Dejame olerte las axilas
Otros científicos llaman sexto sentido al poder de un órgano (vomeronasal o VNO) dentro de la nariz para detectar ciertas señales
químicas enviadas por otros individuos. Estas señales son hormonas conocidas como feromonas. Si bien tanto estas moléculas como el
VNO han sido estudiados en muchos animales, desde insectos y ratones hasta monos, todavía existen controversias sobre los vestigios de
este órgano en los seres humanos. Las feromonas disparan una gran variedad de cambios hormonales y comportamientos instintivos como
querer reproducirse o ser agresivos. Esto ha motivado a ciertos emprendedores para lanzar fragancias que promueven la atracción sexual,
ya que dicen contener feromonas con nombres marketineros como Realm, Desire 22 y Pheromone10X (otros les han puesto “copulinas”).
La mejor evidencia de que existen las feromonas humanas está dada por los experimentos en la Universidad de Chicago, en los cuales a
ciertas jóvenes mujeres se les hace oler algodones con secreciones de las axilas de algunas de sus compañeras y, al poco tiempo,
sincronizan sus ciclos menstruales con los de las donantes de su transpiración axilar. Hoy se cree que las feromonas humanas podrían
influir nuestro comportamiento en alguna parte del cerebro no consciente. Sin embargo, nuestra parte consciente, a través de los sentidos, la
educación y la cultura, ejerce un mayor nivel de control. Es decir, sentir las feromonas de alguien o de alguna fragancia no nos dará
irremediablemente ganas de tener relaciones con esa persona o atacarla, como sucede en algunos animales.
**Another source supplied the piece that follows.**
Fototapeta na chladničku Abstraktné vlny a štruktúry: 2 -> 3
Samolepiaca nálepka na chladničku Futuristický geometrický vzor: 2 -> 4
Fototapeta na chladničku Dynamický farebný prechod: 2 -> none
Las feromonas se producen en las glándulas apocrinas, que son parte de las glándulas sebáceas que existen en los lugares expuestos de la
piel y secretan sustancias para matar microorganismos potencialmente peligrosos. Se activan en la pubertad. Su ubicación preferencial es las
axilas, los pezones (ambos sexos), la zona genital, las regiones alrededor de los labios, los párpados y fuera de la oreja. Las primeras cuatro
regiones están asociadas con el crecimiento de vellos durante la pubertad, lo que tiene mucho sentido pues se trata del momento del
desarrollo en que empezamos a interesarnos por el sexo. Además, estas áreas donde crecen los pelos son muy eficientes para disipar olores
por evaporación. Quizás entonces les hemos encontrado una función a las axilas: secretar feromonas. Están a la altura de la nariz y nos lo
pasamos moviendo los brazos para que el otro pueda “olernos”. Seguro que no somos máquinas, que caemos rendidos ante el olor, pero es
probable que nuestro comportamiento esté orientado a un mix de un concierto de feromonas sumado a nuestro intelecto.
¡Te dije que había
una explicación biológica!
Finalmente, es vox populi, muchos hablan del sexto sentido de las mujeres. Otros lo conocen como la percepción o intuición femenina.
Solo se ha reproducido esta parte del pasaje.